WORK ITEM - No pictures belong in the copy, but every line of the material below must be reproduced exactly.

RECORDS FOR PROCESSING -
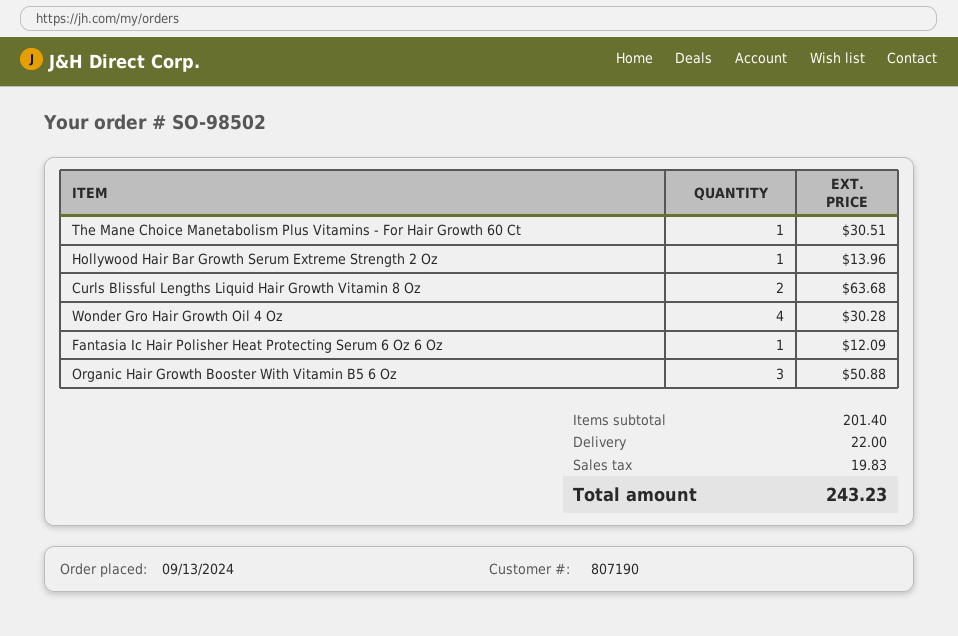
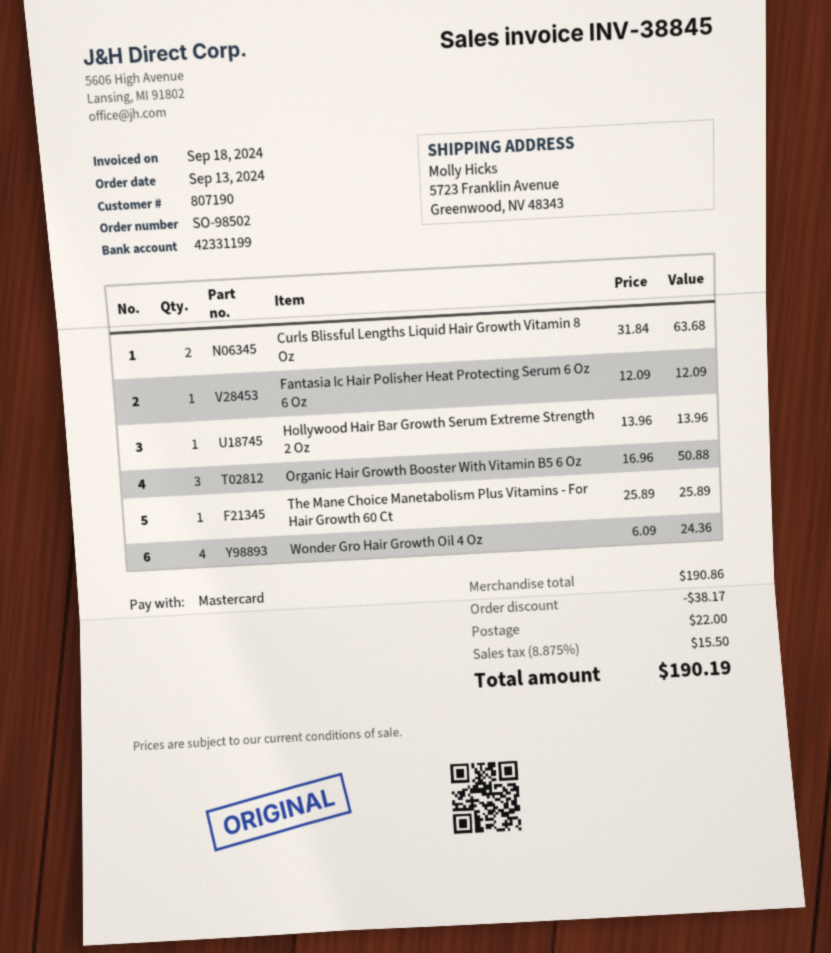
The Mane Choice Manetabolism Plus Vitamins - For Hair Growth 60 Ct: 1 for 30.51 -> 1 for 25.89
Wonder Gro Hair Growth Oil 4 Oz: 4 for 30.28 -> 4 for 24.36
subtotal: 201.40 -> 190.86
discount: none -> 38.17
tax: 19.83 -> 15.50
total: 243.23 -> 190.19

EXERCISE ANSWER -
The Mane Choice Manetabolism Plus Vitamins - For Hair Growth 60 Ct: 1 for 30.51 -> 1 for 25.89
Wonder Gro Hair Growth Oil 4 Oz: 4 for 30.28 -> 4 for 24.36
subtotal: 201.40 -> 190.86
discount: none -> 38.17
tax: 19.83 -> 15.50
total: 243.23 -> 190.19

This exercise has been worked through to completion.